Le spectromètre magnétique alpha (AMS) est arrivé fin août 2010 au Centre spatial Kennedy (Floride). Ce fut l'occasion pour Peter Hinze, coordinateur du gouvernement pour l'aéronautique et l'aérospatiale ainsi que Secrétaire d'Etat parlementaire auprès du Ministère fédéral de l'économie et de la technologie (BMWi), de mettre en avant le savoir-faire allemand. Il a ainsi déclaré que "l'AMS est un exemple prestigieux pour les prouesses en recherche fondamentale allemande. Avec l'AMS, des réponses à des questions centrales de la physique de notre univers vont être apportées. Je me réjouis que le transport de l'AMS vers la Station spatiale internationale (ISS) ait été rendu possible avant la fin des vols des navettes spatiales. J'adresse mes félicitations aux scientifiques allemands et au professeur Schael de l'Université technique d'Aix-la-Chapelle (RWTH, Rhénanie du Nord Westphalie), qui a participé au succès du développement de l'AMS par son expertise d'excellence et son fort engagement".

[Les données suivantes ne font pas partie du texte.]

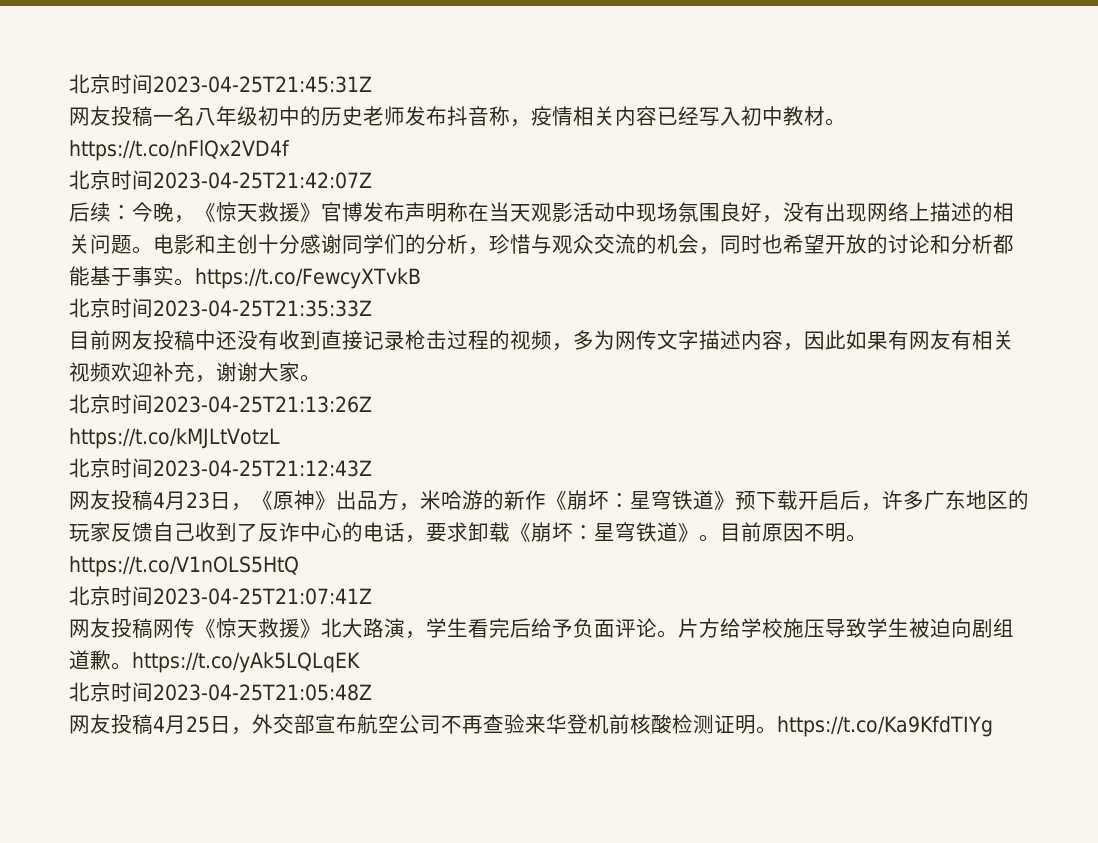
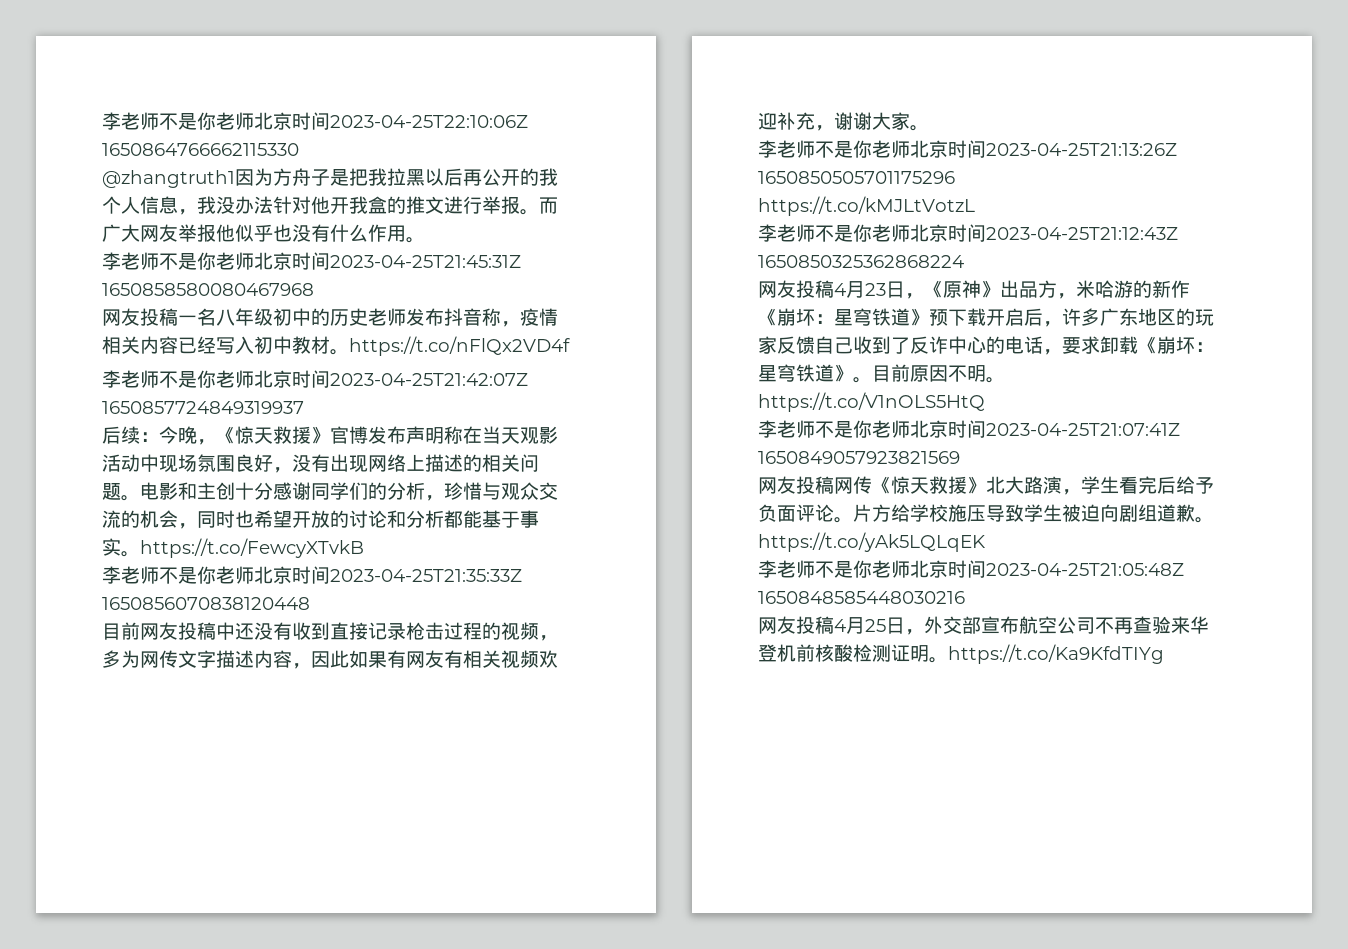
- 北京时间2023-04-25T21:45:31Z
+ 李老师不是你老师北京时间2023-04-25T22:10:06Z 1650864766662115330
+ @zhangtruth1因为方舟子是把我拉黑以后再公开的我个人信息，我没办法针对他开我盒的推文进行举报。而广大网友举报他似乎也没有什么作用。
+ 李老师不是你老师北京时间2023-04-25T21:45:31Z 1650858580080467968
- 北京时间2023-04-25T21:42:07Z
+ 李老师不是你老师北京时间2023-04-25T21:42:07Z 1650857724849319937
- 北京时间2023-04-25T21:35:33Z
+ 李老师不是你老师北京时间2023-04-25T21:35:33Z 1650856070838120448
- 北京时间2023-04-25T21:13:26Z
+ 李老师不是你老师北京时间2023-04-25T21:13:26Z 1650850505701175296
- 北京时间2023-04-25T21:12:43Z
+ 李老师不是你老师北京时间2023-04-25T21:12:43Z 1650850325362868224
- 北京时间2023-04-25T21:07:41Z
+ 李老师不是你老师北京时间2023-04-25T21:07:41Z 1650849057923821569
- 北京时间2023-04-25T21:05:48Z
+ 李老师不是你老师北京时间2023-04-25T21:05:48Z 1650848585448030216

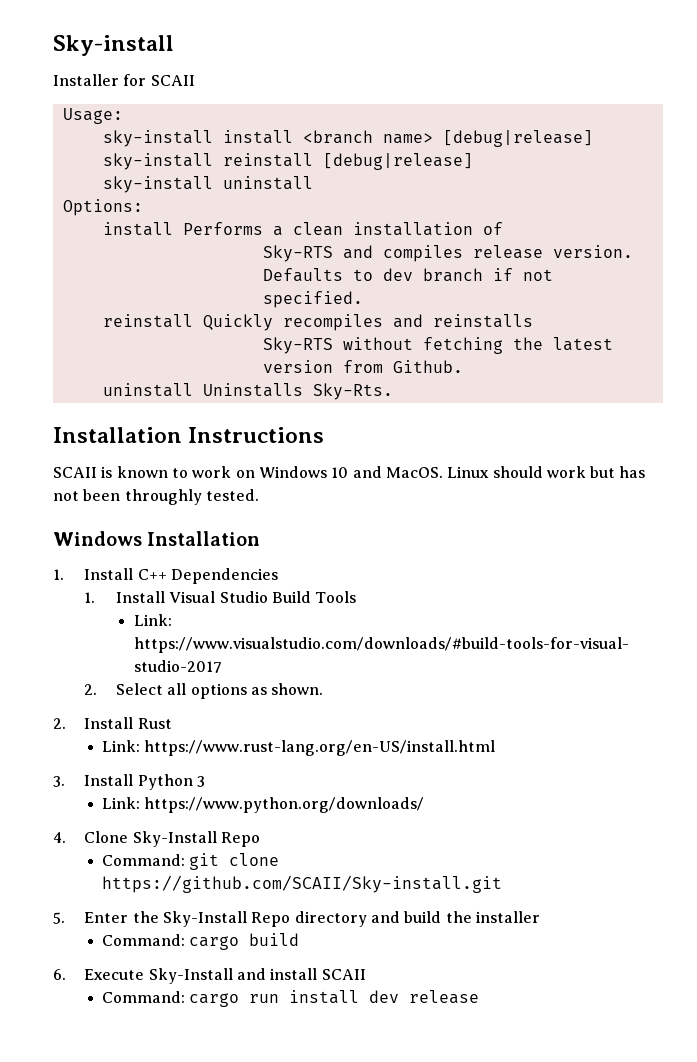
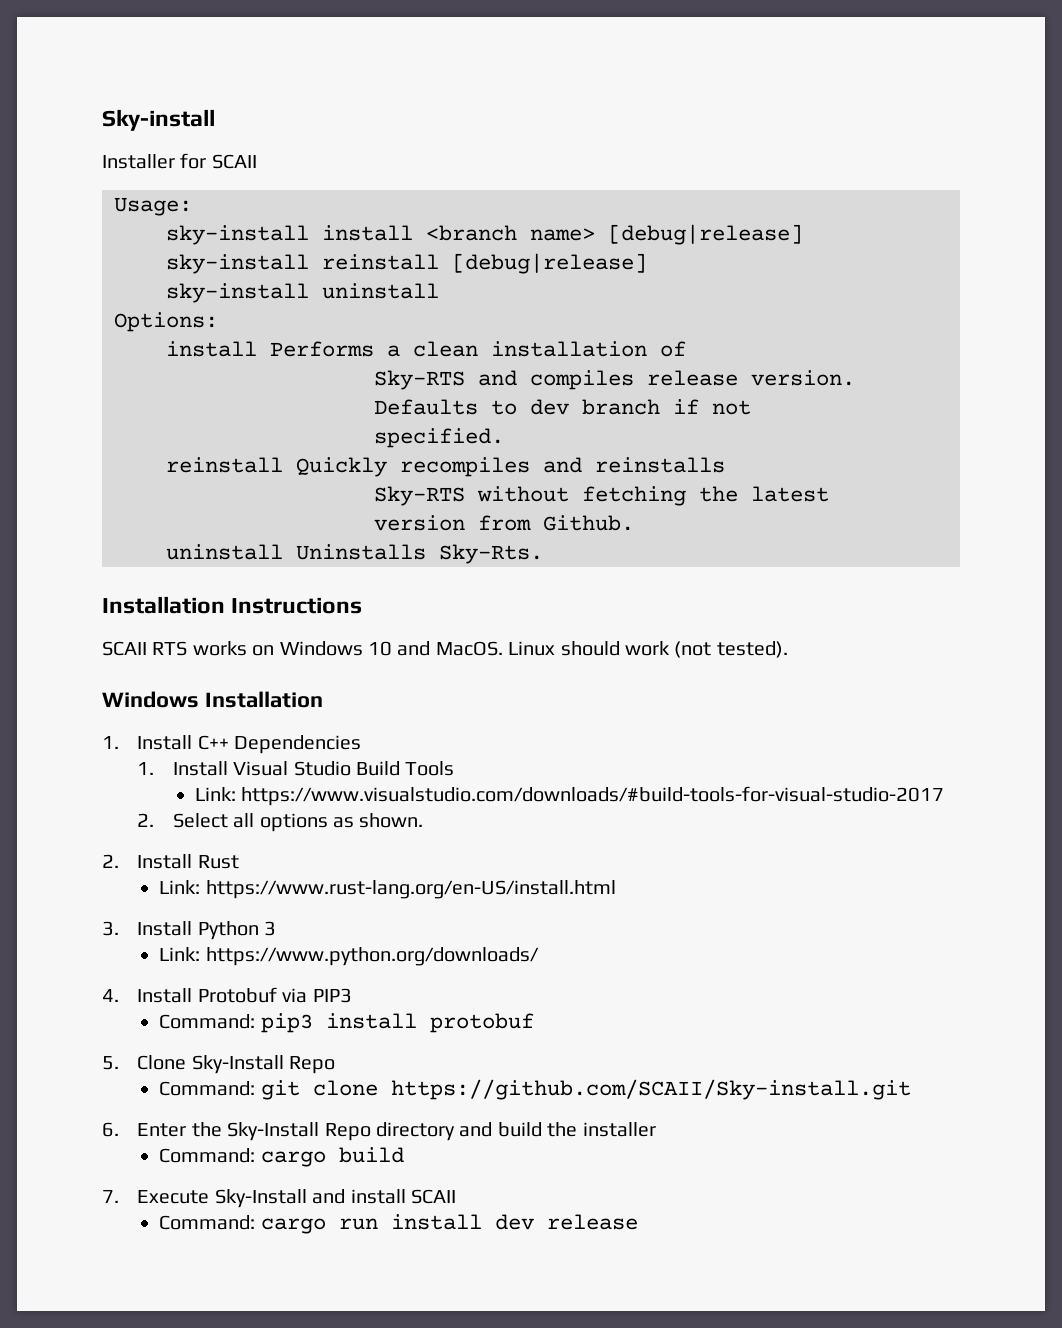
- SCAII is known to work on Windows 10 and MacOS.
+ SCAII RTS works on Windows 10 and MacOS.
- Linux should work but has not been throughly tested.
+ Linux should work (not tested).
- 4. Clone Sky-Install Repo
+ 4. Install Protobuf via PIP3
+ Command: pip3 install protobuf
+ 5. Clone Sky-Install Repo
- 5. Enter the Sky-Install Repo directory and build the installer
+ 6. Enter the Sky-Install Repo directory and build the installer
- 6. Execute Sky-Install and install SCAII
+ 7. Execute Sky-Install and install SCAII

L'appareil de mesure a été présenté au public dans la matinée du 28 août, avant son départ pour l'ISS prévu le 26 février 2011 à bord du dernier vol des navettes spatiales américaines.
L'AMS a été réalisé sous l'expertise du prix Nobel américain Samuel Ting, avec la participation de plus de 500 scientifiques issus de 15 pays au sein de l'Organisation européenne pour la recherche nucléaire (CERN) de Genève, du professeur Schael de la RWTH et de l'Université technique de Karlsruhe (KIT, Bade-Wurtemberg). L'appareil doit permettre de réaliser des mesures sur les rayonnements cosmiques. Les scientifiques attendent beaucoup de cette expérience afin de répondre à des questions telles que la répartition entre matière et antimatière, ainsi que des preuves expérimentales de l'existence de cette dernière.